Espiritualidad práctica: empezar por lo simple
La espiritualidad práctica no es algo raro ni complicado. No vive en templos lejanos, sino en los gestos de todos los días: cuando respirás profundo antes de hablar, cuando agradecés lo que tenés, cuando escuchás lo que tu cuerpo te quiere decir.
Es aprender a vivir con más calma, con más sentido, y con el corazón abierto. No se trata de ser perfecto, sino de estar presente.
¿Por qué puede ayudarte?
Porque muchas veces vivimos en automático. Corremos, reaccionamos, nos exigimos. Y en ese ritmo, nos olvidamos de lo esencial: cómo estamos, qué necesitamos, qué nos hace bien.
La espiritualidad práctica te invita a frenar. A observar.
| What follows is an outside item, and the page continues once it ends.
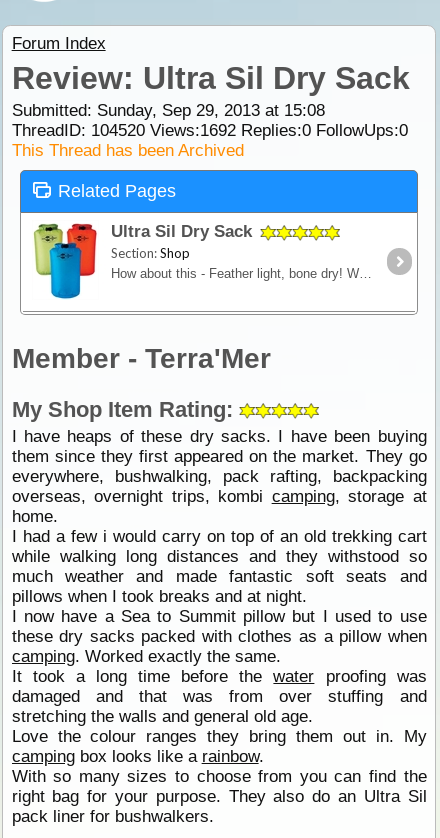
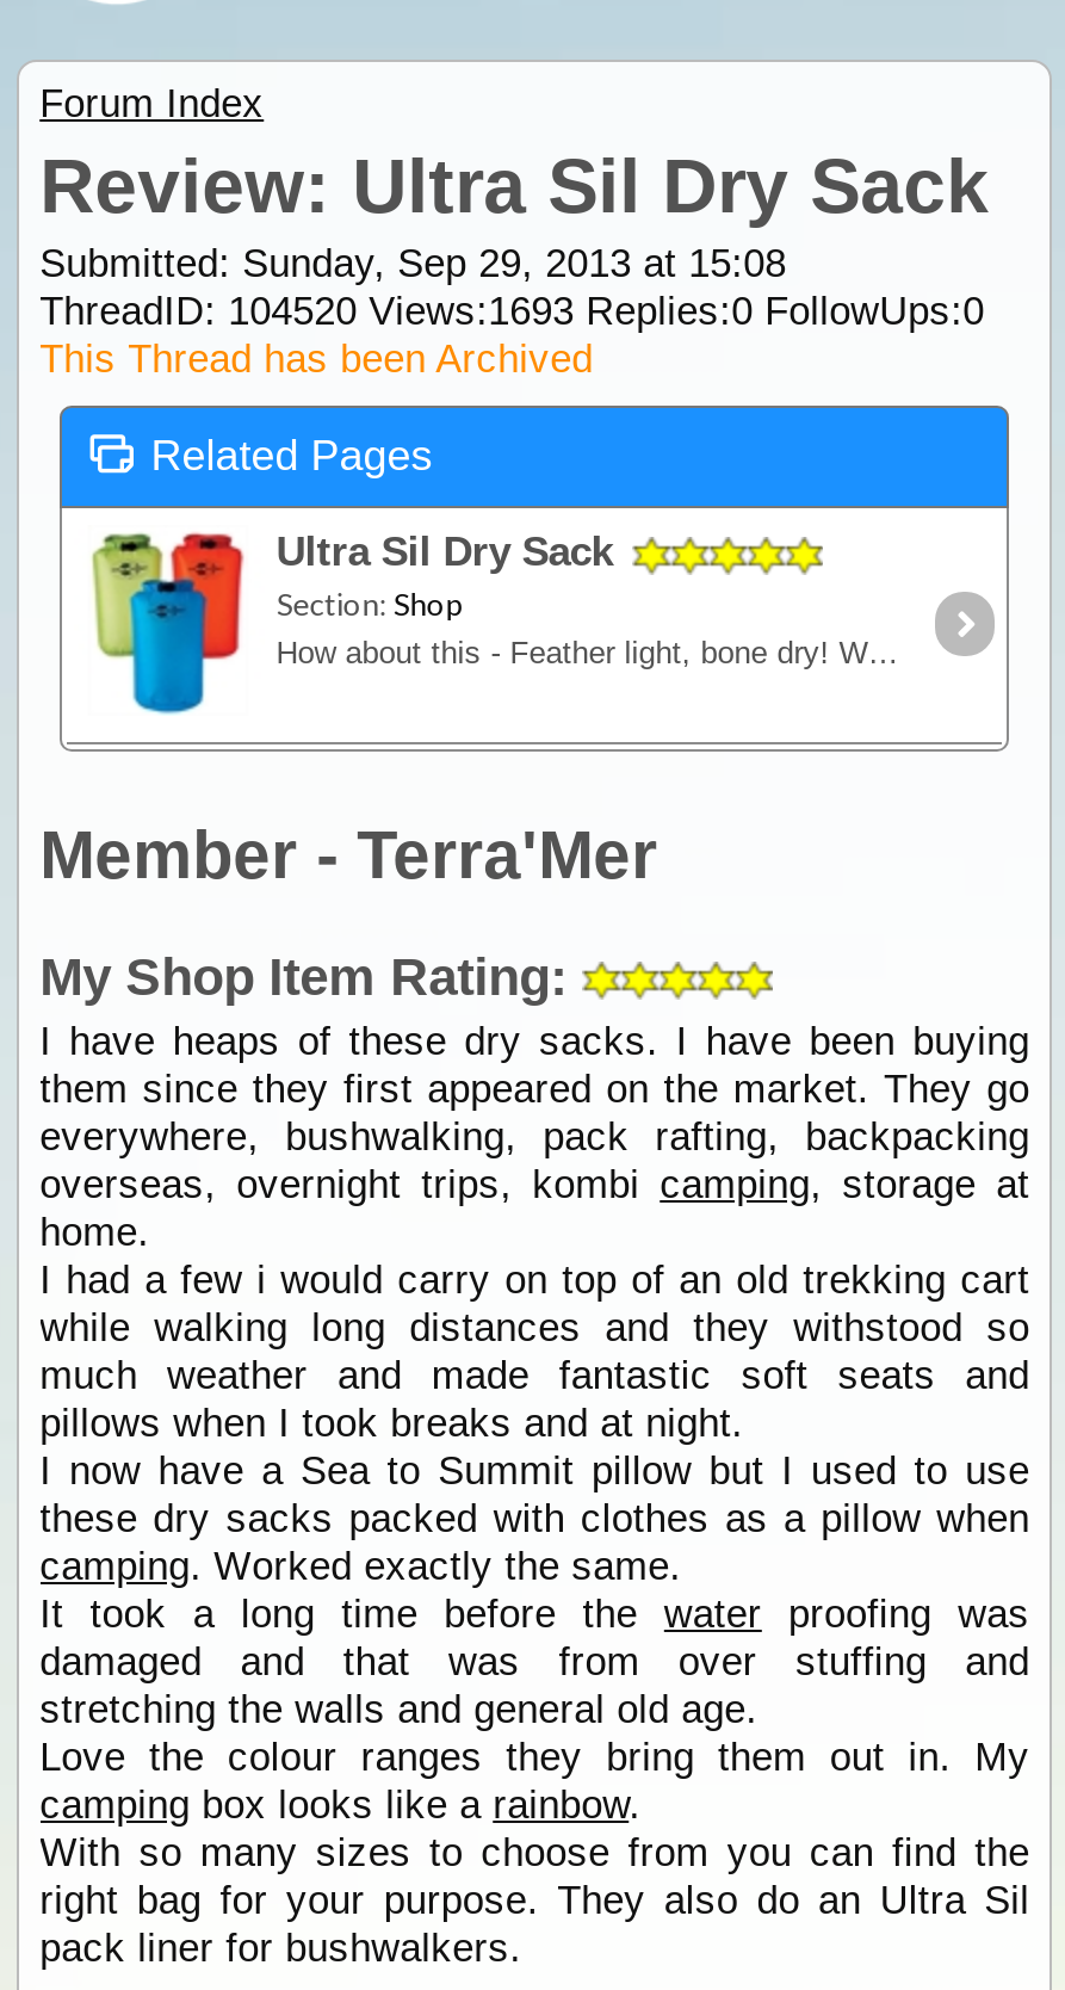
[12,121,408,140] ThreadID: 104520 Views:1692 Replies:0 FollowUps:0 -> [40,288,984,334] ThreadID: 104520 Views:1693 Replies:0 FollowUps:0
A conectar con vos mismo desde un lugar amable.
¿Cómo empezar?
Respirá profundo tres veces antes de tomar una decisión.
Agradecé algo cada día, aunque sea mínimo.
Escuchá tu cuerpo: ¿qué te está diciendo hoy?
Escribí lo que sentís sin filtro, como si hablaras con tu mejor amigo.
Encendé una vela, poné música suave, y regalate cinco minutos de silencio.
No necesitás saber todo. Solo necesitás empezar.
Una imagen para recordar
Imaginá que dentro tuyo hay una pequeña luz. A veces brilla fuerte, otras veces se esconde. La espiritualidad práctica es aprender a cuidarla, a encenderla, y a dejar que te guíe.